1. Field of the Invention
The invention relates generally to an adjustable axial piston machine having a swash plate design and more particularly to such a machine including a rotating cylindrical drum having a plurality of axial cylindrical bores equispaced from the axis of rotation and equiangularly spaced around the axis of rotation and a rotatable drive shaft to rotate the drum. A reciprocable piston is located in each axial cylindrical bore and has its lower end supported in a guide shoe. A pivotable rocker is supported in a bearing box which is concentric with the axis of the drive shaft. The guide shoes slide along a glide path on the flat sliding surface of the rocker and the rocker has two bearing surfaces in the region of the rocker bearing which are separated by the drive shaft for the cylindrical drum.
2. Description of Prior Art
In known axial piston machines of this type, pressure pockets are located in the region of the upper surface of the rocker bearing to permit a pressure release of the rocker and create small adjusting forces and permit high rotational speeds. These pressure pockets are designed as relatively complicated slot systems wherein only a single pressure pocket is always present in each of the two bearing surfaces separated by the drive shaft for the cylindrical drum. The prior art pressure pockets have different complicated shapes and consist, for example, of closed slots in the form of a figure eight or, in another case, of outwardly closed flats in the curved surface of the rocker. These pressure pockets are alternatively under high pressure or under normal operating fluid pressure on the pressure side through bore holes in the rocker during the operation of the axial piston machine. The pressure depends upon whether these boreholes, in the instantaneous operating state, empty into the pressure pockets of the guide shoes or are blocked as disclosed in United Kingdom patent No. 1,355,002.

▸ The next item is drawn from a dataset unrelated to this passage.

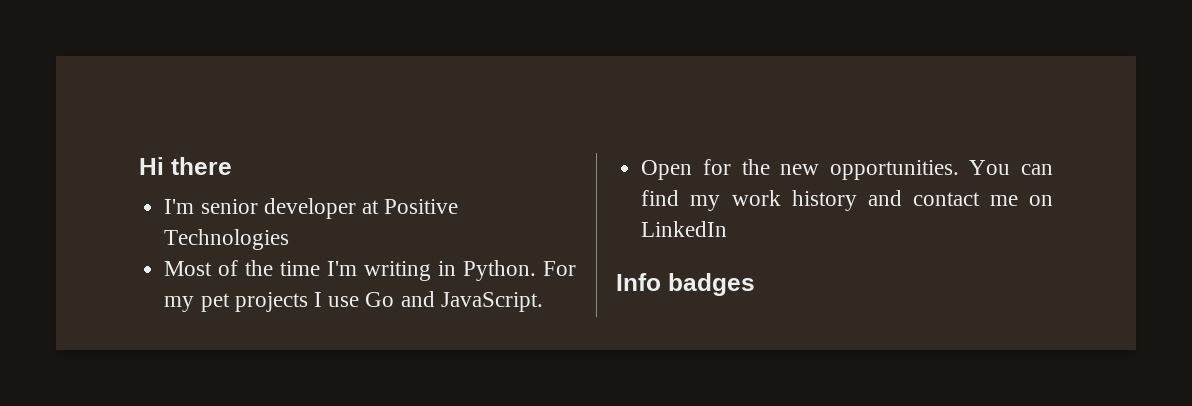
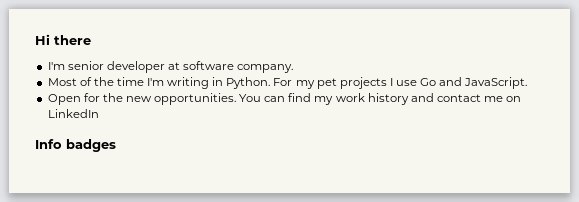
[384,199,459,214] [164,229,290,250] Positive Technologies -> [183,61,294,73] software company.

It is possible to relieve the pressure on the pressure side of the rocker to a certain extent in known axial piston machines but the release forces always pulsate, and only one pressure pocket subject to alternating pressure is available for the loaded bearing surface. Because the frequency of the fluctuations is speed-dependent, dangerous vibrations of the machine occur in the range of certain speeds. The familiar pressure release arrangements are also relatively complicated and therefore are expensive to manufacture especially in special design variations.